Congelen o no congelen, el vicepresidente de VW Francisco Javier García Sanz (El País, 20 marzo 2009) obtuvo el año pasado una remuneración de 9′5 millones de euros frente a los 2′8 millones que ganó el año anterior. ¿Cuántos obreros hay que despedir para que este señor y sus compañeros directivos y del Consejo se sigan forrando?
Y, si siguen despidiendo obreros ¿quién comprará los coches?
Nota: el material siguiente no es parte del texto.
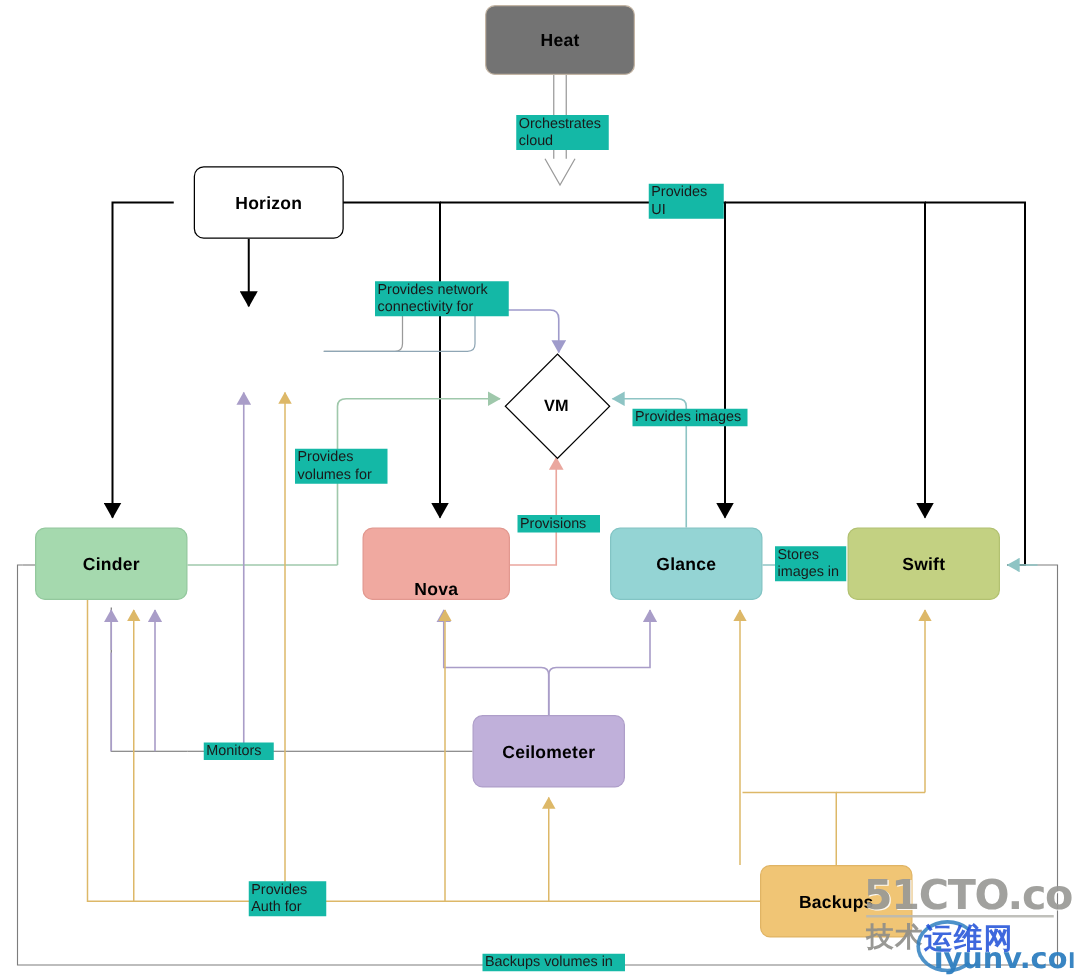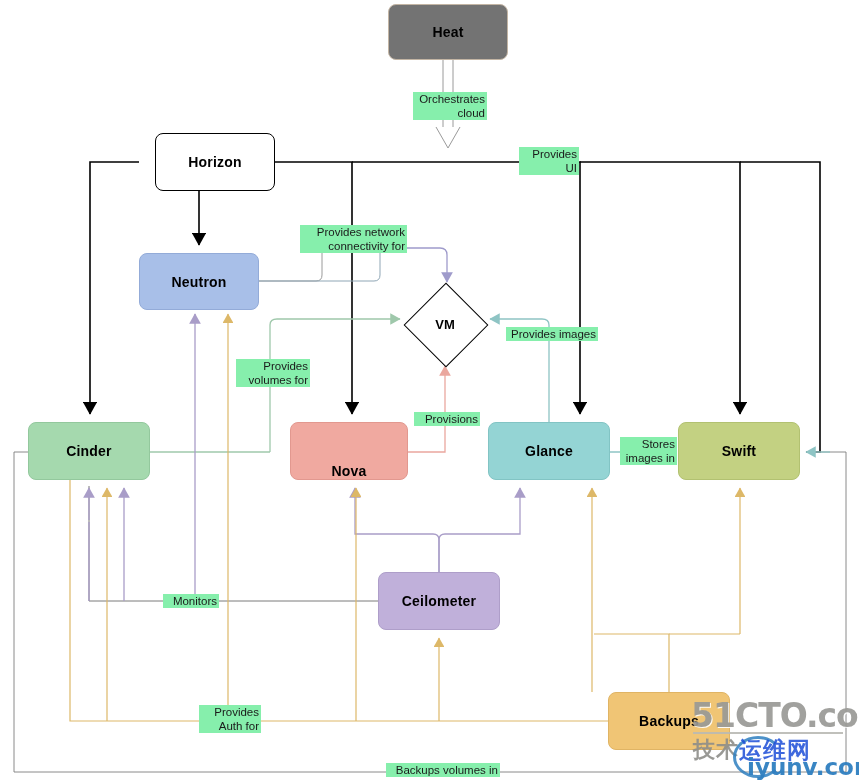"Orchestrates" .edge-label { background: #86efac -> #14b8a6; text-align: right -> left }
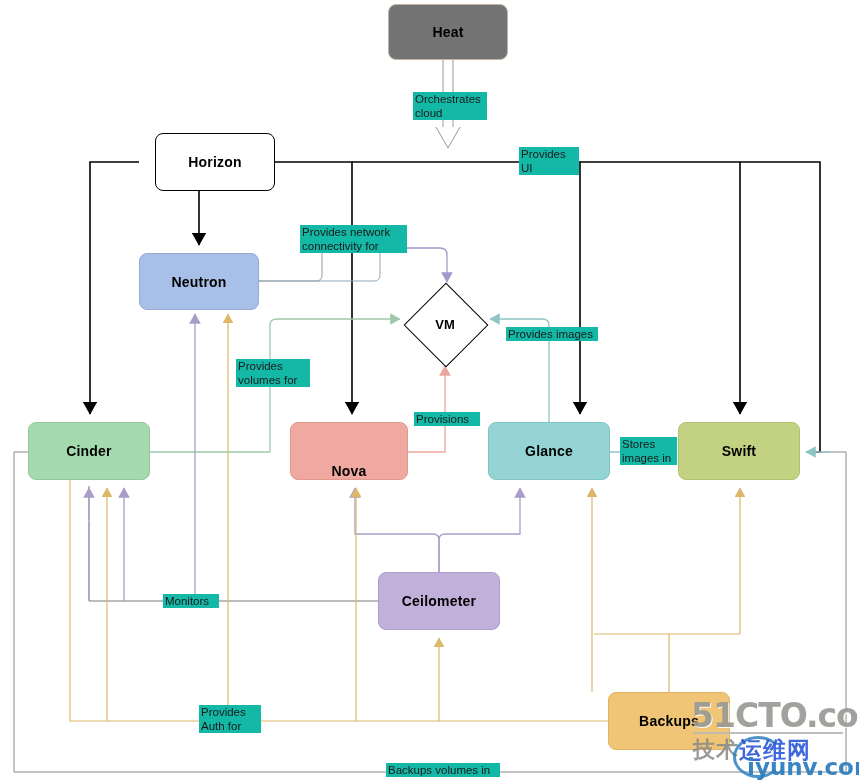"Neutron" div.node { html: <div> <span>Neutron</span> </div> -> none }
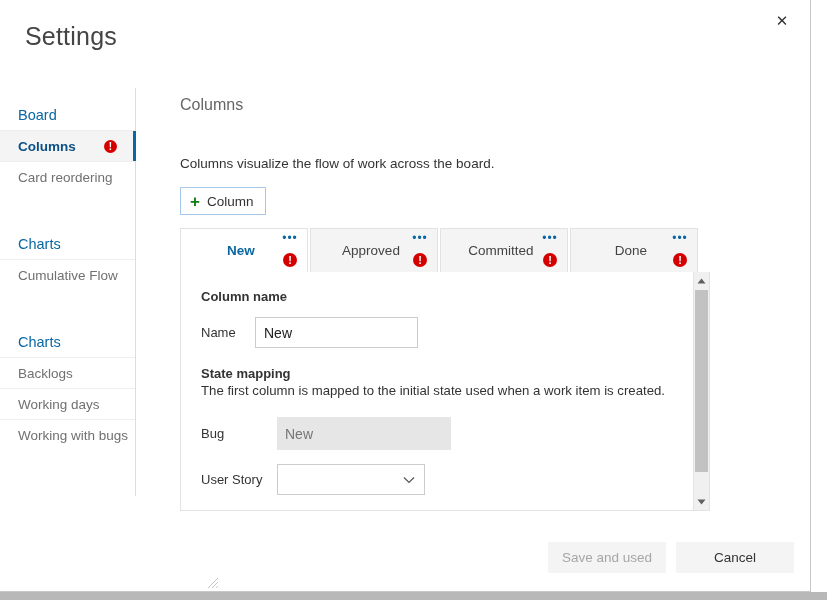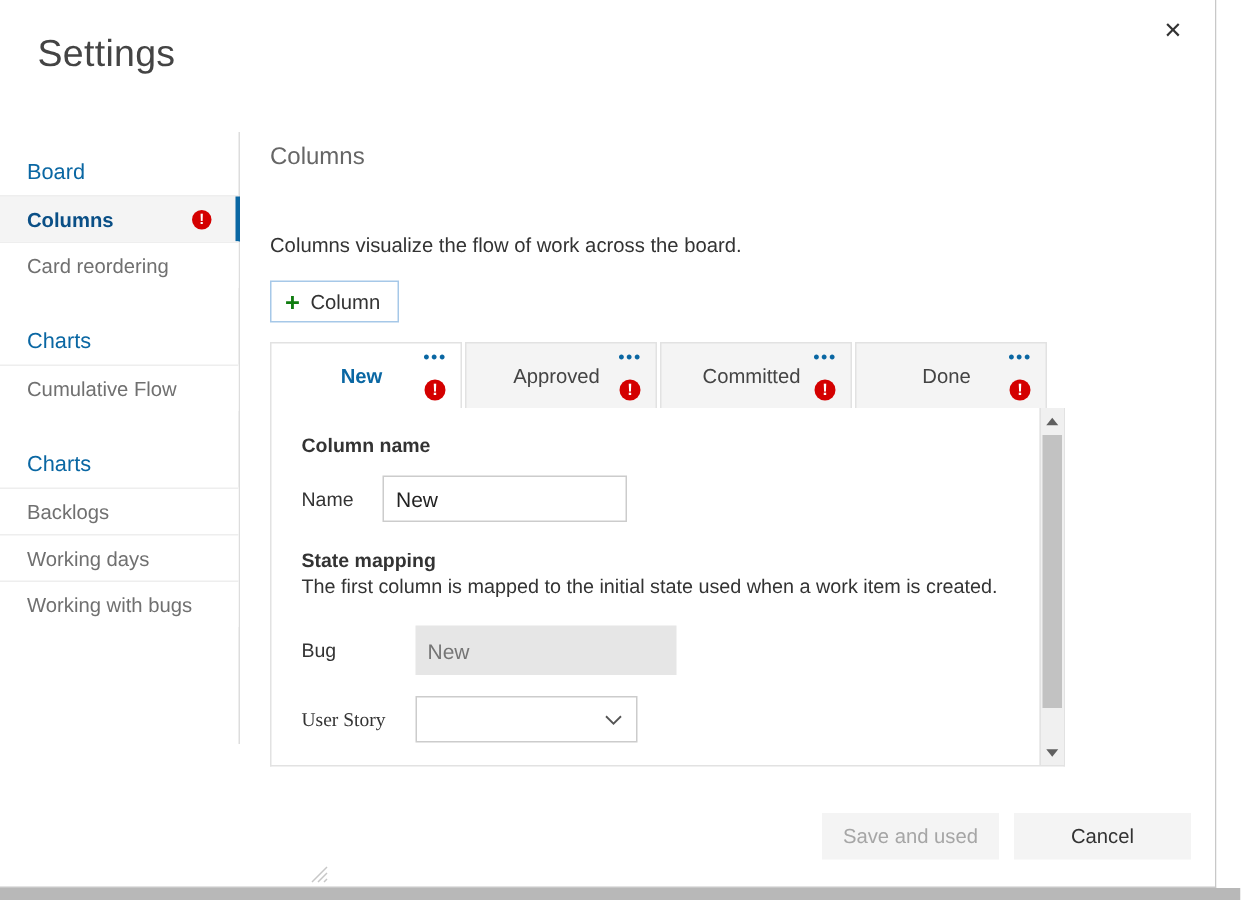"Board" .sidebar { width: 160px -> 136px }
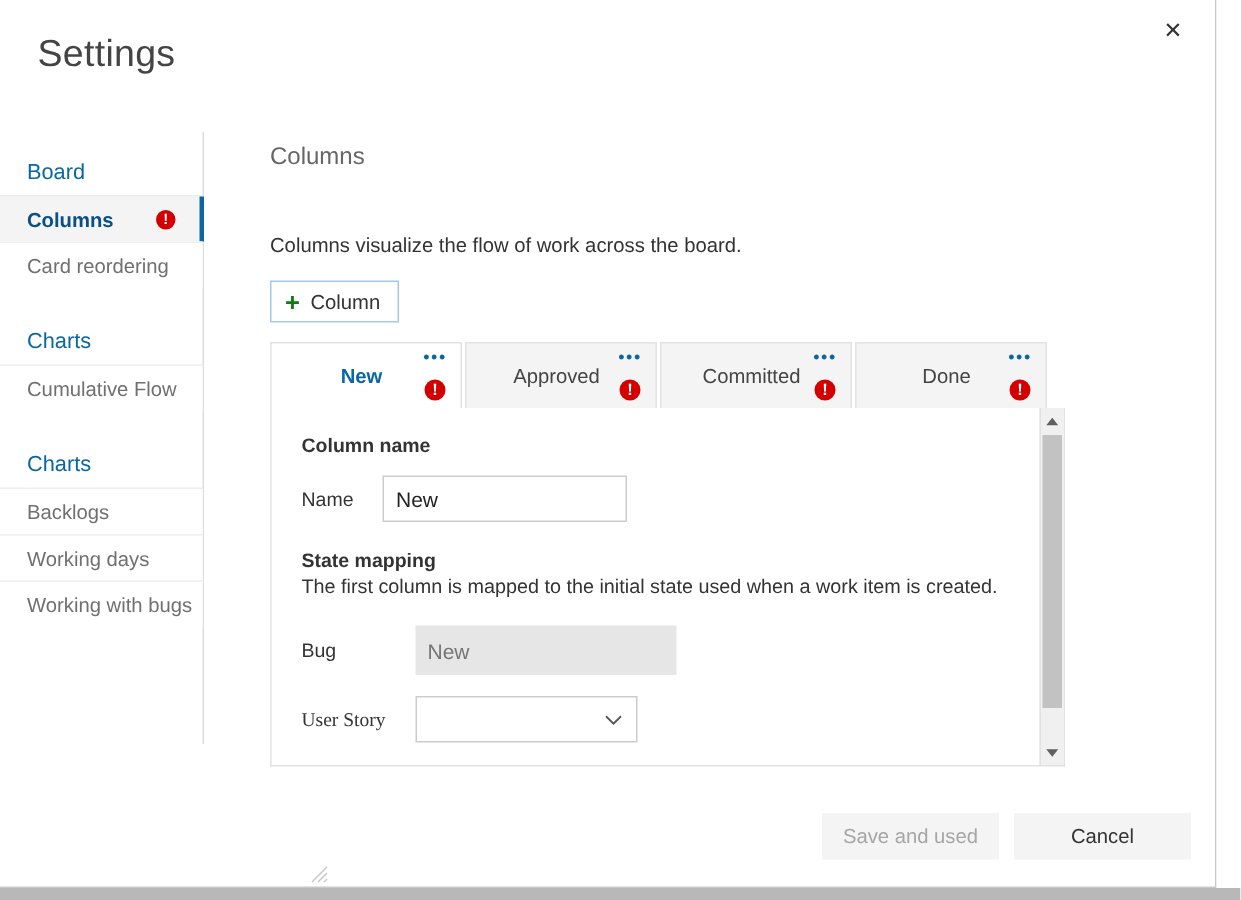"Charts" .nav-head.spaced { margin-top: 20px -> 36px }
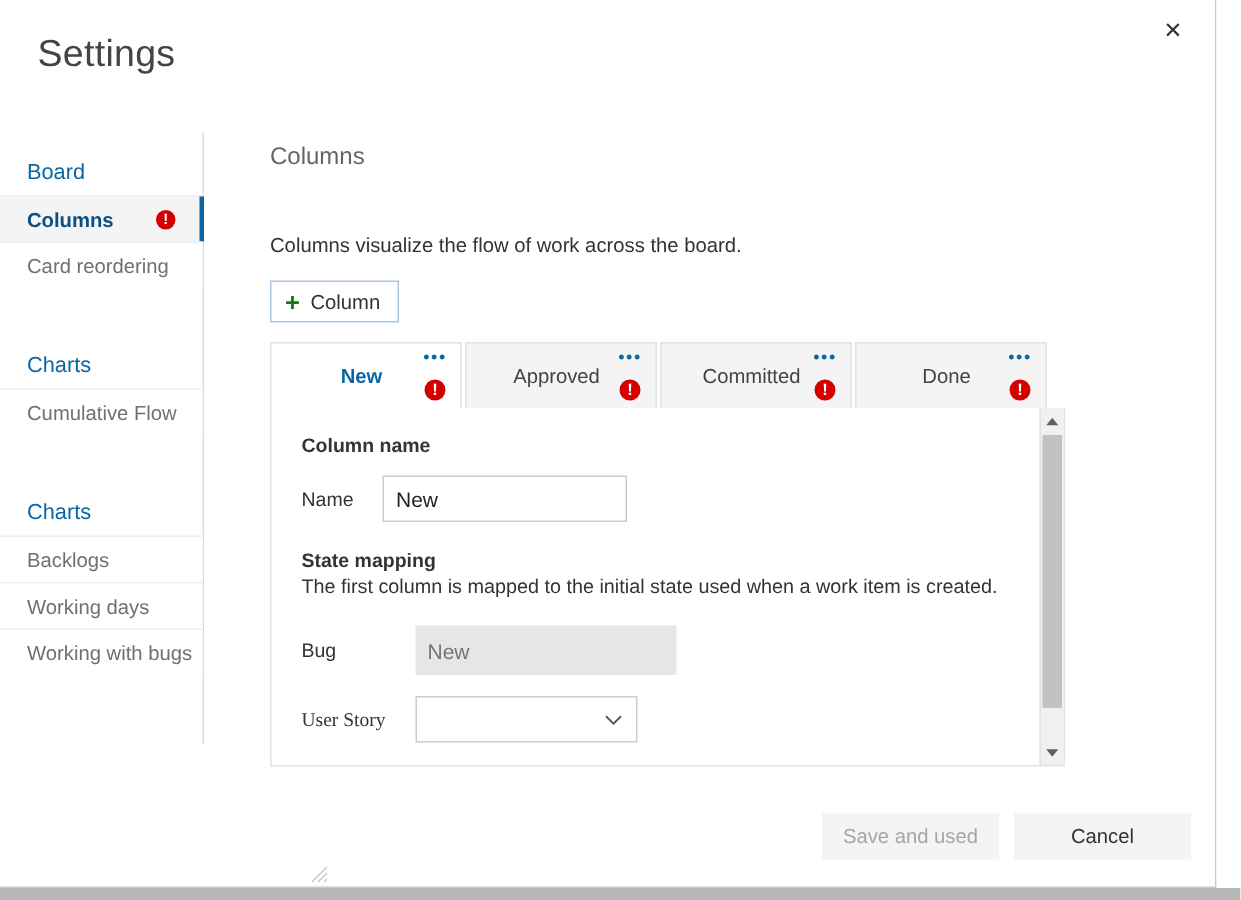"User Story" .story-row .field-label { font-family: Liberation Serif, serif -> none }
Claro que a este señor que cierre la fábrica le puede tener sin cuidado, él ya se forró. Y esta irresponsabilidad social ¿Por qué no está tipificada como delito?
Mientras tanto, la ex-ministra Ana Palacio, ahora vicepresidenta del grupo francés de energía nuclear Areva, predica en el mismo díario la implantación de la energía nuclear en España diciendo que es una energía limpia y que lo que llamamos “residuos” son una gran ventaja para el futuro. Felipe González predicaba lo mismo hace unos días, aunque con más discrección.
Está claro que sueldos y desvergüenza son directamente proporcionales y cuando el sueldo sube, la desvergüenza se dispara.